» Assigned task
Pull every line containing the word "access" from the records.

» Data for the task

○ ○ ○ ○

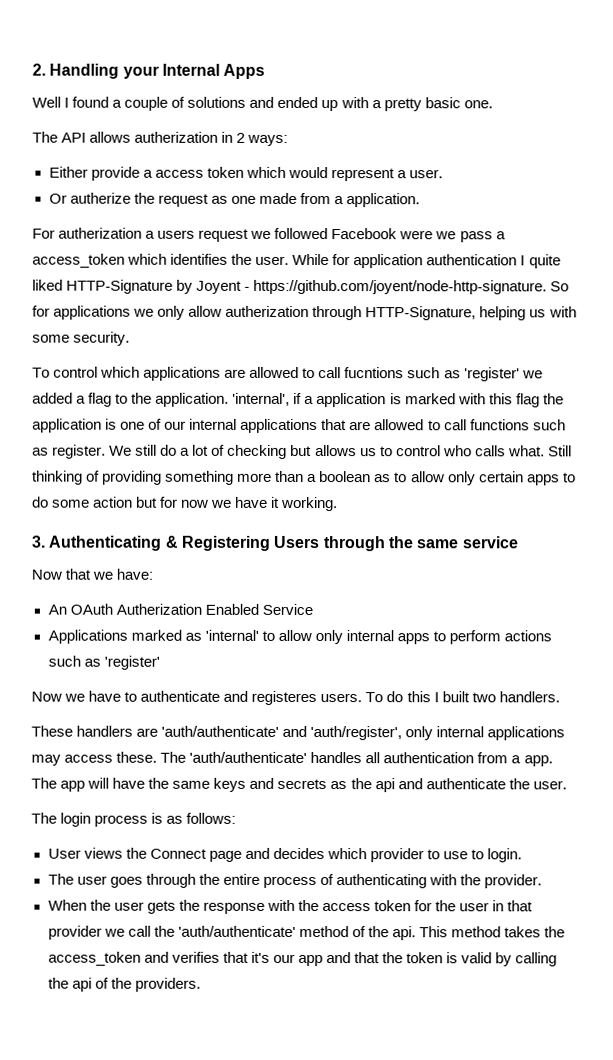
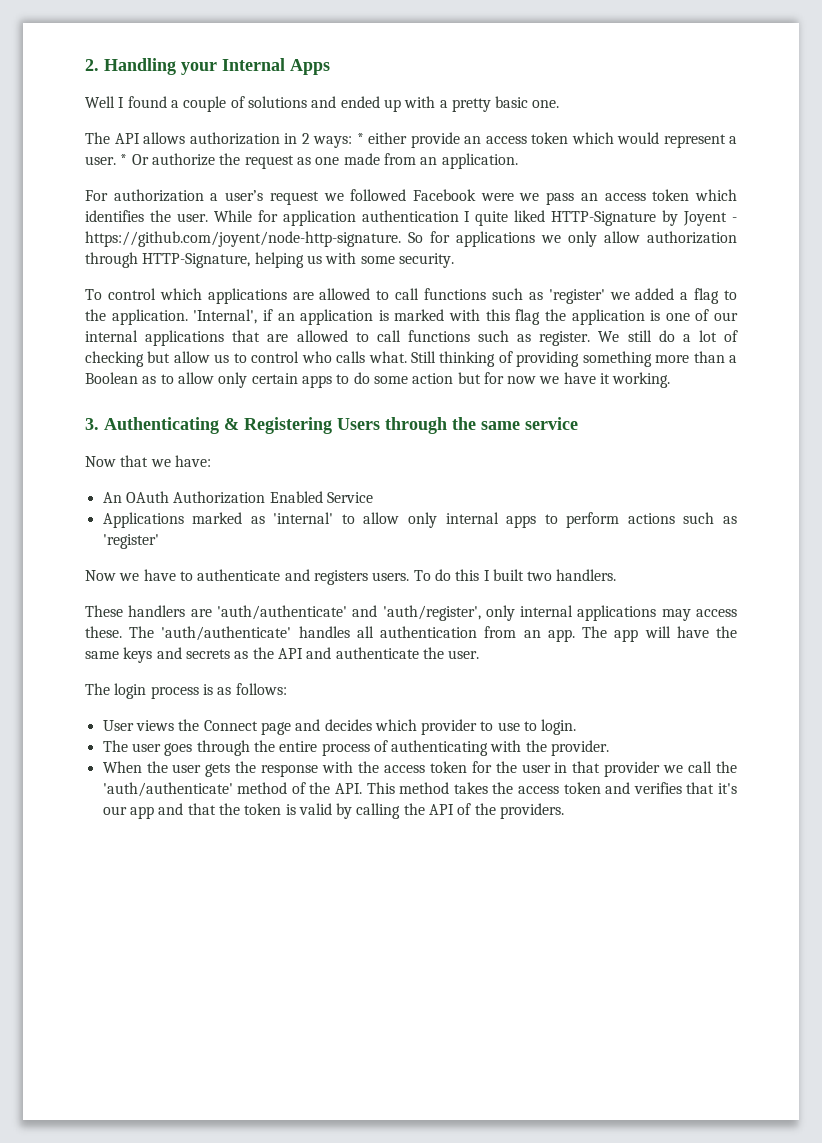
[134,131,219,143] autherization -> [189,132,280,145] authorization
[48,166,153,181] // Either provide a -> [356,132,481,148] * either provide an
[48,192,131,204] // Or autherize -> [120,153,215,166] * Or authorize
[333,196,344,205] a -> [420,157,438,165] an
[58,227,196,239] autherization a users -> [113,189,264,202] authorization a user’s
[495,231,506,240] [32,253,125,268] a access_token -> [580,189,690,201] an access token
[225,305,310,318] autherization -> [647,231,737,244] authorization
[344,367,405,379] fucntions -> [424,288,486,300] functions
[232,392,315,406] 'internal', if a -> [193,309,295,324] 'Internal', if an
[314,445,357,457] allows -> [173,351,210,363] allow
[319,471,372,483] boolean -> [85,372,138,384] Boolean
[115,603,202,615] Autherization -> [173,491,266,504] Authorization
[251,690,318,706] registeres -> [313,570,368,585] registers
[511,755,522,764] a -> [523,630,541,638] an
[374,778,395,793] api -> [277,648,303,659] API
[391,926,416,941] api. -> [335,783,362,794] API.
[47,951,141,966] access_token -> [518,782,601,794] access token
[71,977,92,992] api -> [429,804,455,815] API

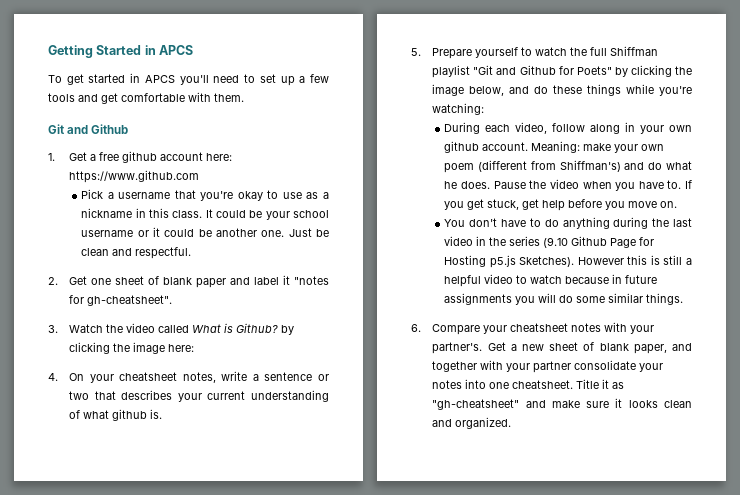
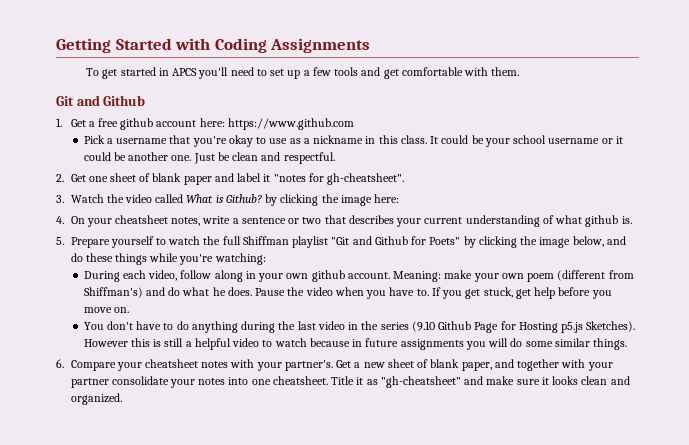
[144,45,194,55] in APCS -> [175,38,371,53] with Coding Assignments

○ ○ ○ ○

» Response to the exercise
[495,231,506,240] [32,253,125,268] a access_token -> [580,189,690,201] an access token
[47,951,141,966] access_token -> [518,782,601,794] access token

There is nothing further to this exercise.